Segment Start: Given records

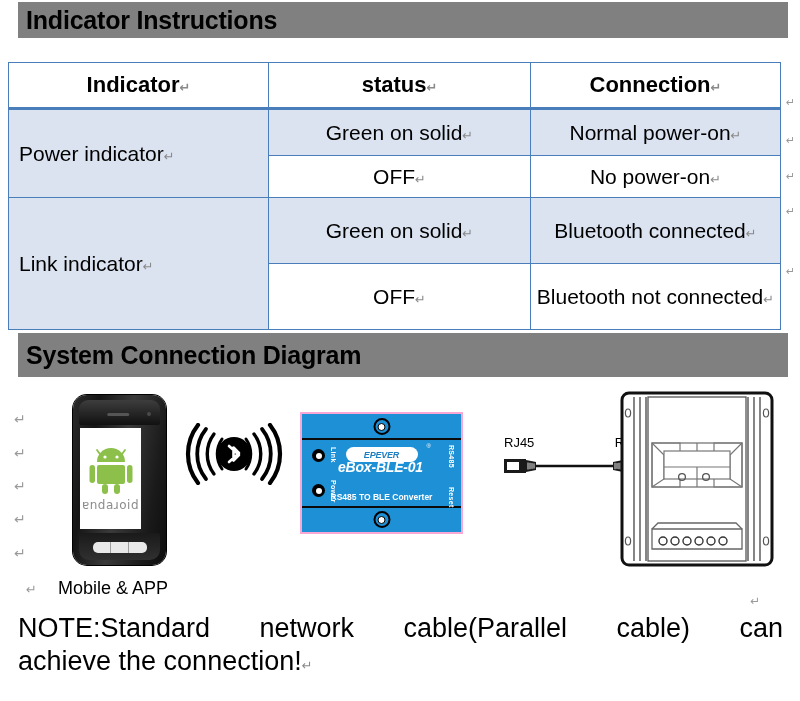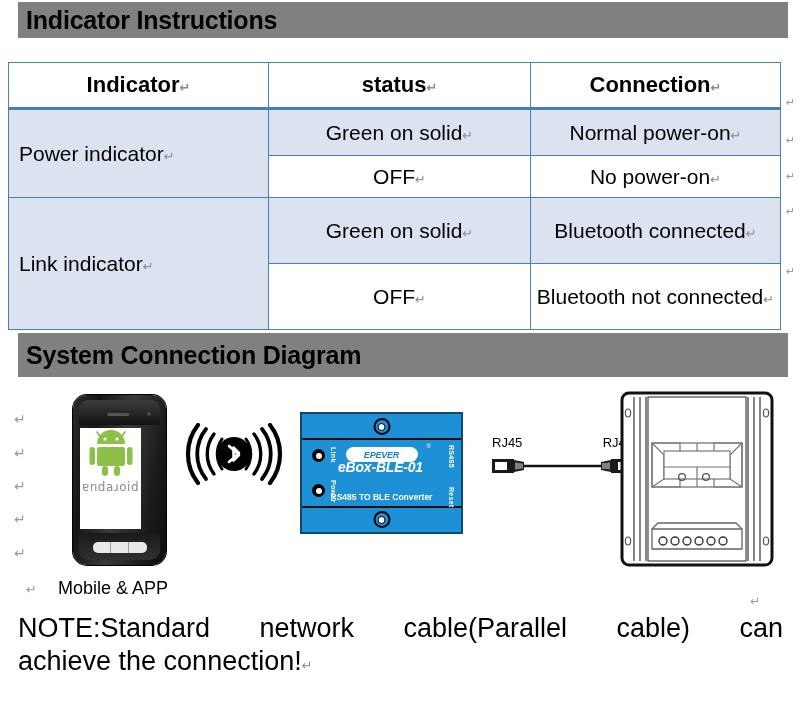--- a/index.html
+++ b/index.html
@@ -292,7 +292,7 @@
   }
 
   
-  #cable-area { position: absolute; left: 490px; top: 60px; width: 145px; height: 50px; text-decoration: underline; }
+  #cable-area { position: absolute; left: 502px; top: 60px; width: 145px; height: 50px; text-decoration: underline; }
   .rj45-label {
     position: absolute;
     top: 0;

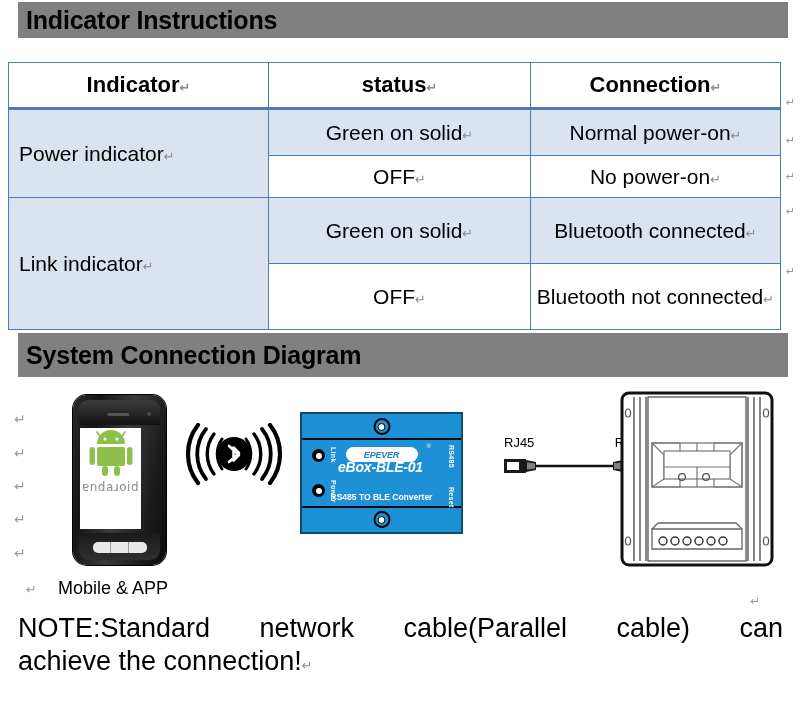--- a/index.html
+++ b/index.html
@@ -179,7 +179,7 @@
     width: 163px;
     height: 122px;
     background: #1e90d6;
-    border: 2px solid #0c4a6e;
+    border: 2px solid #f9a8d4;
     box-sizing: border-box;
   }
   .conv-divider {

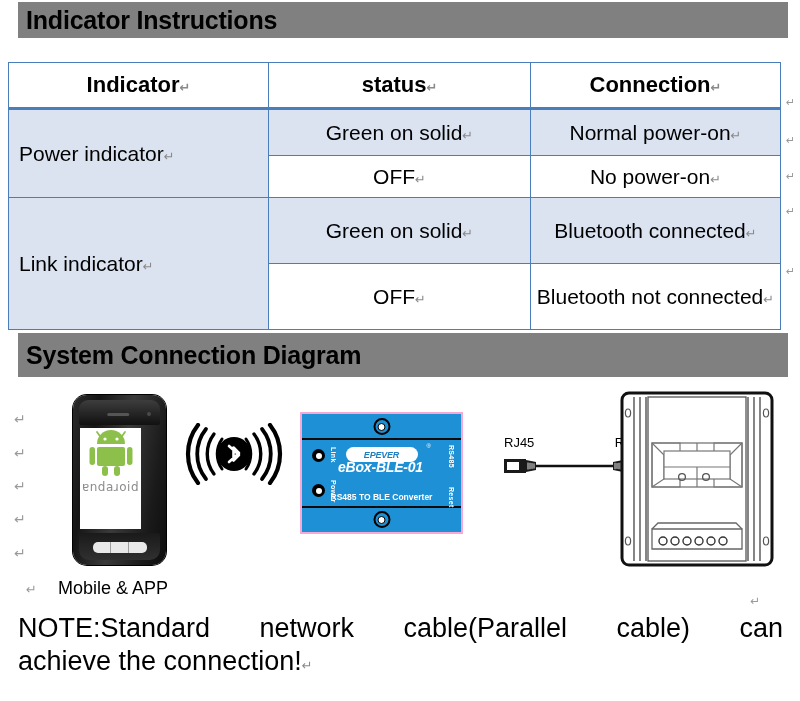--- a/index.html
+++ b/index.html
@@ -140,6 +140,7 @@
     display: flex;
     flex-direction: column;
     align-items: center;
+    justify-content: center;
   }
   #phone-bottom-bezel {
     position: absolute;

Segment End: Given records

**Problem statement**
Every line above should be returned word for word, with the pictures left behind.

**Output of the exercise**
--- a/index.html
+++ b/index.html
@@ -292,7 +292,7 @@
   }
 
   
-  #cable-area { position: absolute; left: 490px; top: 60px; width: 145px; height: 50px; text-decoration: underline; }
+  #cable-area { position: absolute; left: 502px; top: 60px; width: 145px; height: 50px; text-decoration: underline; }
   .rj45-label {
     position: absolute;
     top: 0;

--- a/index.html
+++ b/index.html
@@ -179,7 +179,7 @@
     width: 163px;
     height: 122px;
     background: #1e90d6;
-    border: 2px solid #0c4a6e;
+    border: 2px solid #f9a8d4;
     box-sizing: border-box;
   }
   .conv-divider {

--- a/index.html
+++ b/index.html
@@ -140,6 +140,7 @@
     display: flex;
     flex-direction: column;
     align-items: center;
+    justify-content: center;
   }
   #phone-bottom-bezel {
     position: absolute;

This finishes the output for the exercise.